TASK STATEMENT - Quote all of the data that follows exactly as written, skipping the images.

Itemized modification records
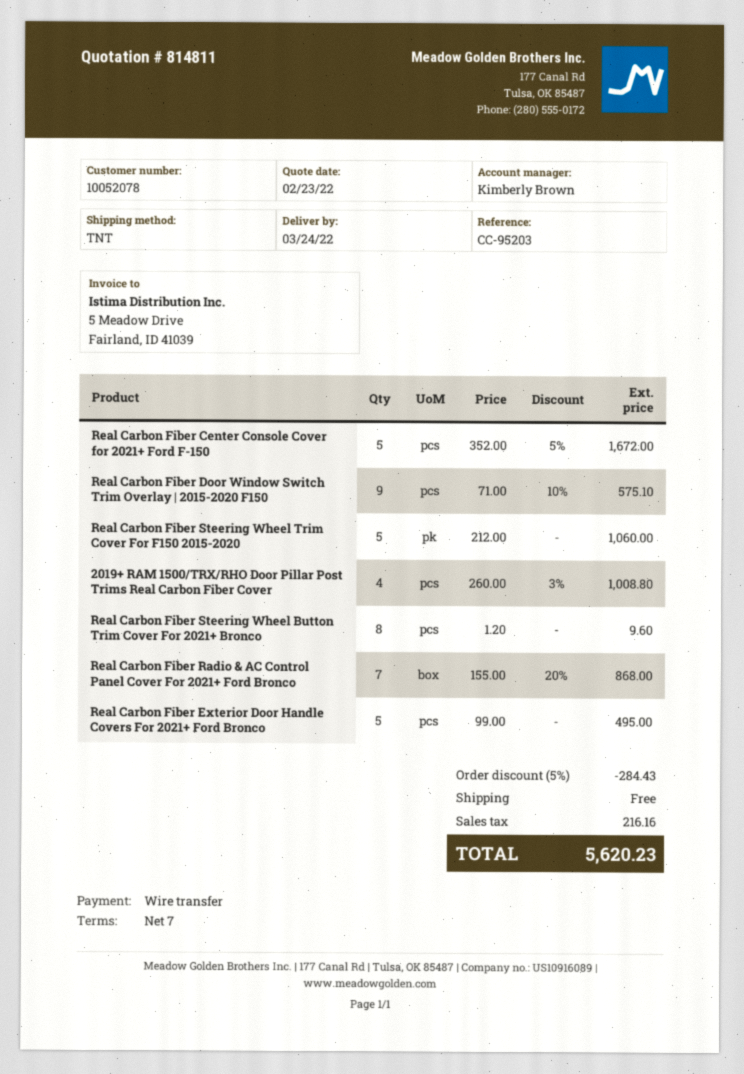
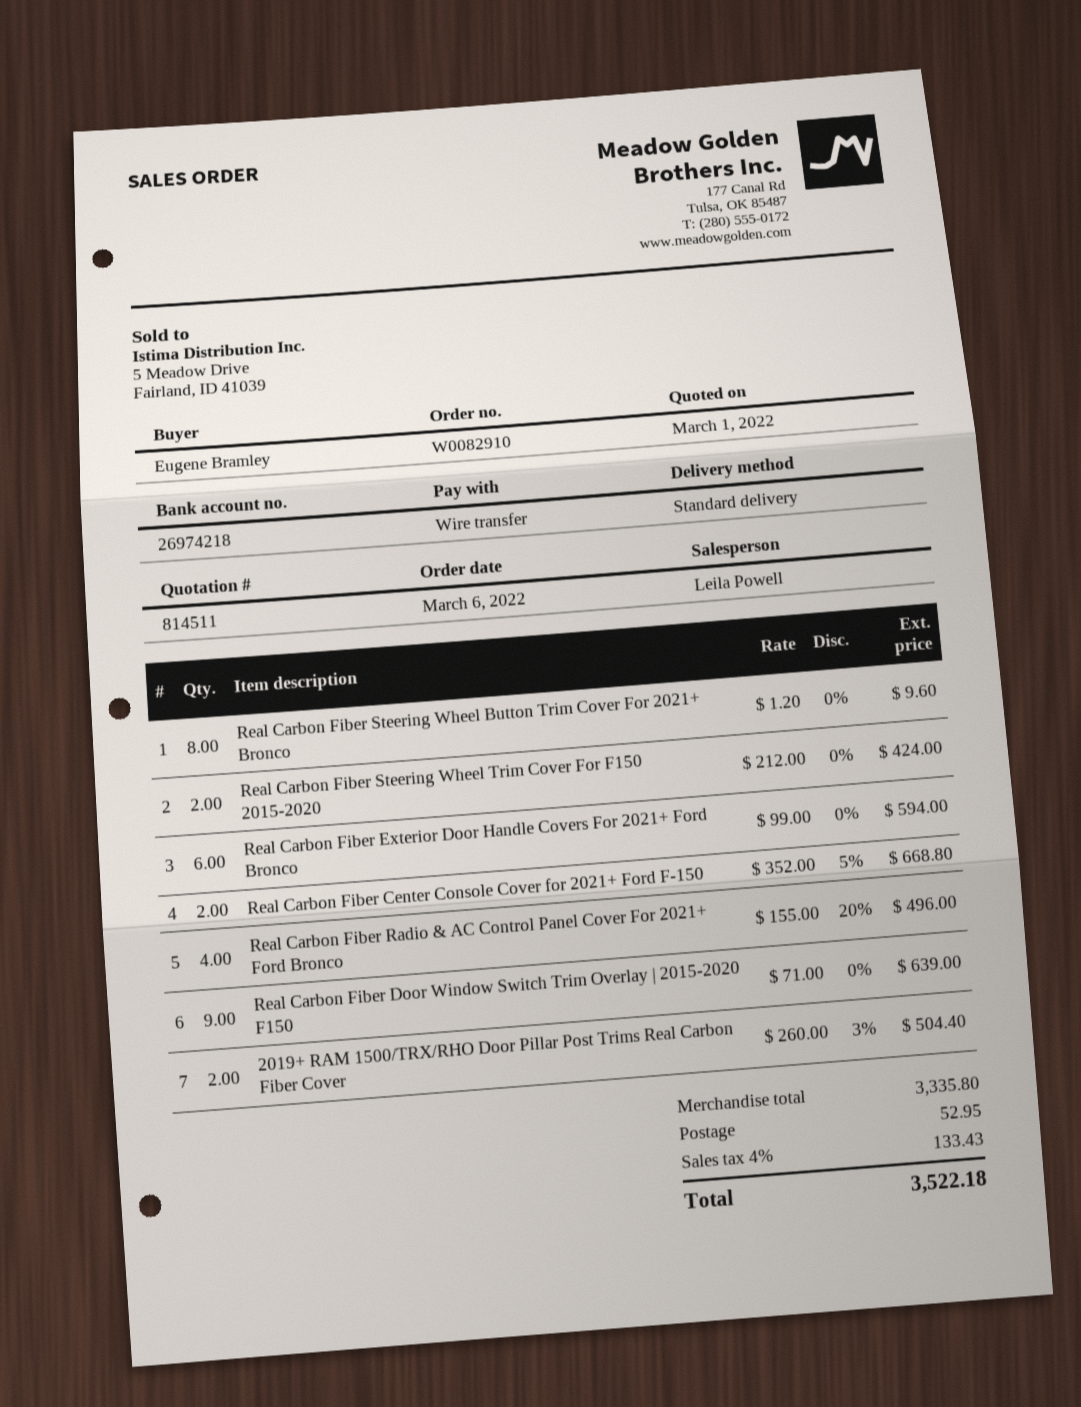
quote number: 814811 -> 814511
quote date: 2022-02-23 -> 2022-03-01
sales rep: Kimberly Brown -> Leila Powell
shipping method: TNT -> standard
Real Carbon Fiber Center Console Cover for 2021+ Ford F-150: 5 x 352.00 - 5% = 1672.00 -> 2 x 352.00 - 5% = 668.80
Real Carbon Fiber Door Window Switch Trim Overlay | 2015-2020 F150: 9 x 71.00 - 10% = 575.10 -> 9 x 71.00 = 639.00
Real Carbon Fiber Steering Wheel Trim Cover For F150 2015-2020: 5 x 212.00 = 1060.00 -> 2 x 212.00 = 424.00
2019+ RAM 1500/TRX/RHO Door Pillar Post Trims Real Carbon Fiber Cover: 4 x 260.00 - 3% = 1008.80 -> 2 x 260.00 - 3% = 504.40
Real Carbon Fiber Radio & AC Control Panel Cover For 2021+ Ford Bronco: 7 x 155.00 - 20% = 868.00 -> 4 x 155.00 - 20% = 496.00
Real Carbon Fiber Exterior Door Handle Covers For 2021+ Ford Bronco: 5 x 99.00 = 495.00 -> 6 x 99.00 = 594.00
discount: 5% = 284.43 -> none
shipping: 0.00 -> 52.95
tax: 216.16 -> 133.43
total: 5620.23 -> 3522.18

SOLUTION FOR THIS TASK -
quote number: 814811 -> 814511
quote date: 2022-02-23 -> 2022-03-01
sales rep: Kimberly Brown -> Leila Powell
shipping method: TNT -> standard
Real Carbon Fiber Center Console Cover for 2021+ Ford F-150: 5 x 352.00 - 5% = 1672.00 -> 2 x 352.00 - 5% = 668.80
Real Carbon Fiber Door Window Switch Trim Overlay | 2015-2020 F150: 9 x 71.00 - 10% = 575.10 -> 9 x 71.00 = 639.00
Real Carbon Fiber Steering Wheel Trim Cover For F150 2015-2020: 5 x 212.00 = 1060.00 -> 2 x 212.00 = 424.00
2019+ RAM 1500/TRX/RHO Door Pillar Post Trims Real Carbon Fiber Cover: 4 x 260.00 - 3% = 1008.80 -> 2 x 260.00 - 3% = 504.40
Real Carbon Fiber Radio & AC Control Panel Cover For 2021+ Ford Bronco: 7 x 155.00 - 20% = 868.00 -> 4 x 155.00 - 20% = 496.00
Real Carbon Fiber Exterior Door Handle Covers For 2021+ Ford Bronco: 5 x 99.00 = 495.00 -> 6 x 99.00 = 594.00
discount: 5% = 284.43 -> none
shipping: 0.00 -> 52.95
tax: 216.16 -> 133.43
total: 5620.23 -> 3522.18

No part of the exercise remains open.